2007) , and conversion efficiency of the biomass to ethanol was inversely correlated to lignin content in switchgrass (Dien et al. 2006), low-lignin genotypes are preferred in switchgrass breeding. Casler (2005) used 49 populations including 38 collections from 33 prairie-remnant sites and 11 switchgrss cultivars and evaluated nine variables (including biomass yield, survival, dry matter, lodging, maturity, plant height, holocellulose, lignin and ash) for two years at two locations. They found genotypic variability in lignin content was significant among populations, and the values ranged from 91 to 112 g per kg neutral detergent fiber (NDF) (Casler 2005).
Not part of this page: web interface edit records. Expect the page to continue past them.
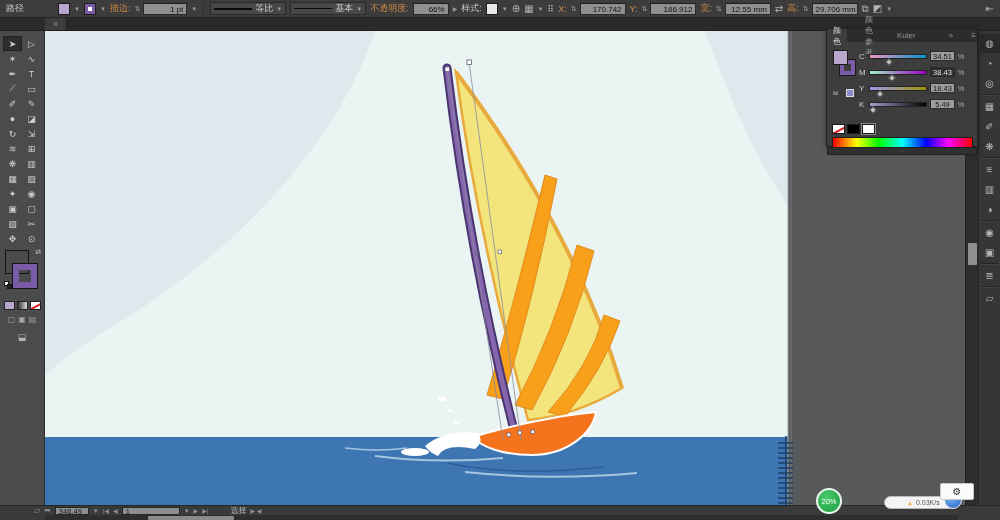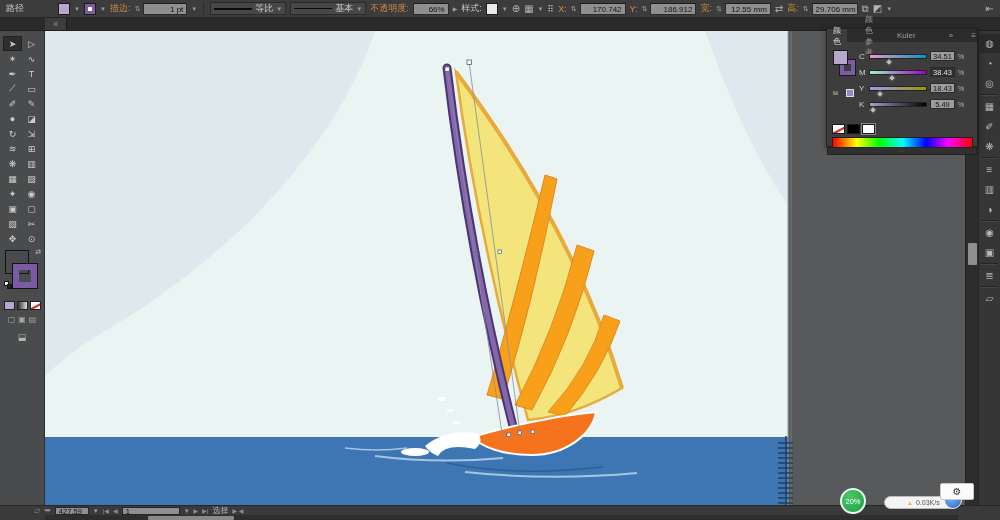"20%" .dl-circle { left: 840px -> 816px }
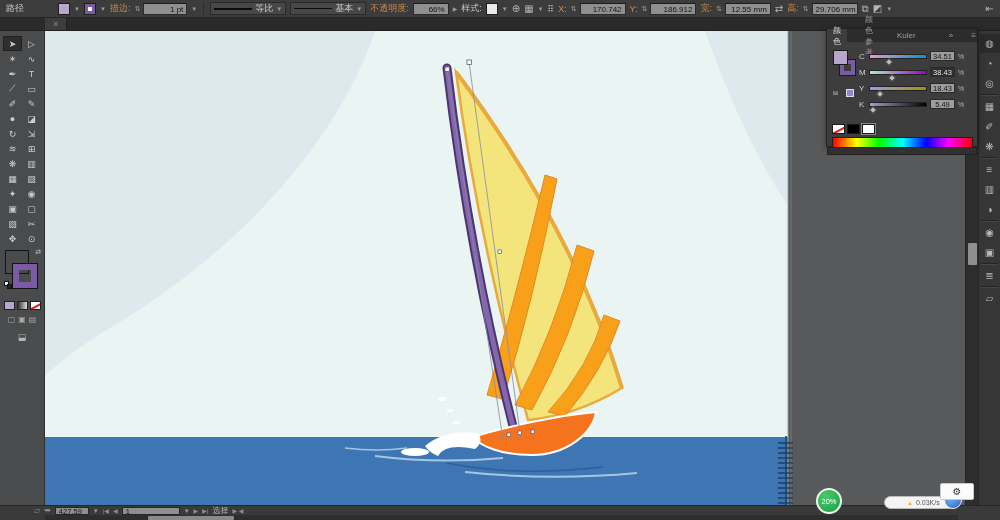"427.59" span.sb-field { text: 427.59 -> 346.49 }
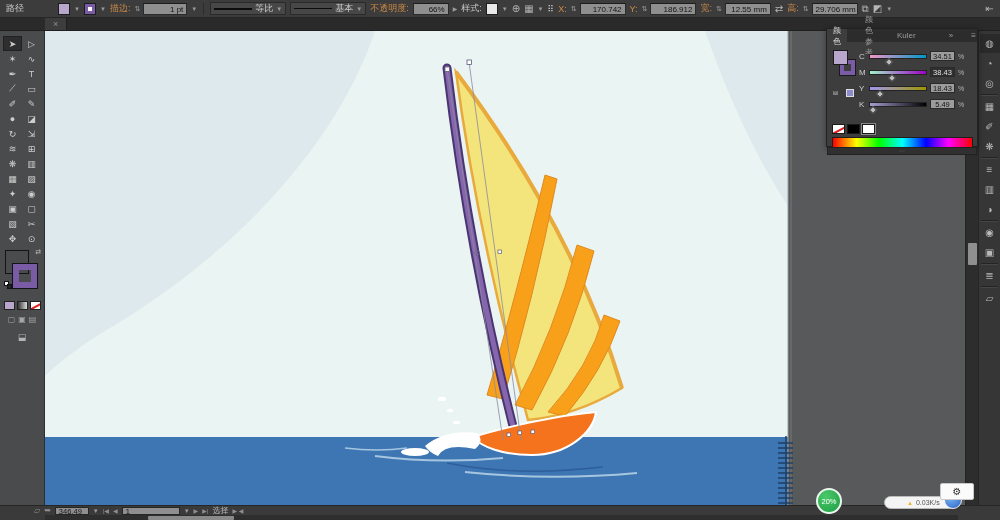"选择" .sb-status { margin-left: none -> 18px }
Sarath et al. (2011) reported field grown low lignin plants significantly out-yielded high lignin plants for conversion to ethanol by 39.1% and extraction of xylans by 12%.

Besides lignin, there were significant differences among switchgrass cultivars for biomass conversion traits (such as dry matter, in vitro dry matter digestibility, total soluble carbohydrates, starch, crude protein, etc.). Cassida et al. (2005) investigated biofuel components of switchgrass using nine genotypes from four combinations of ecotypes and morphological types at five locations for three years. They found that, compared with upland genotypes across all site-years, lowland genotypes had greater lignocellulose yields, greater removal rates of soil N and P, greater concentrations of moisture and cellulose, and lower concentrations of N and ash. Compared with northern ecotypes, southern ecotypes had greater lignocellulose yields, greater removal rates of soil N and P, greater moisture concentrations, and lower ash concentrations. Vogel et al. (2011) reported ‘Kanlow’ had the highest biomass yield per hectare but lowest simultaneous saccharification and fermentation (SSF) conversion efficiency, comparing with ‘Summer’ ‘Trailblazer’ and ‘Shawnee’. Through breeding improvements, it would be feasible to increase both biomass yield and conversion efficiency (Vogel et al. 2011). Generally, detecting biomass conversion efficiency by classical wet chemistry methods requires expensive equipments, complex fermentation assays, and extensive data analysis. Recently a near-infrared reflectance spectroscopy (NIRS) method was established, and actual and theoretical ethanol yields for switchgrass were quantified, which provided a rapid and economical testing of switchgrass for biomass conversion to biofuel (Vogel et al. 2011; Schmer et al. 2012).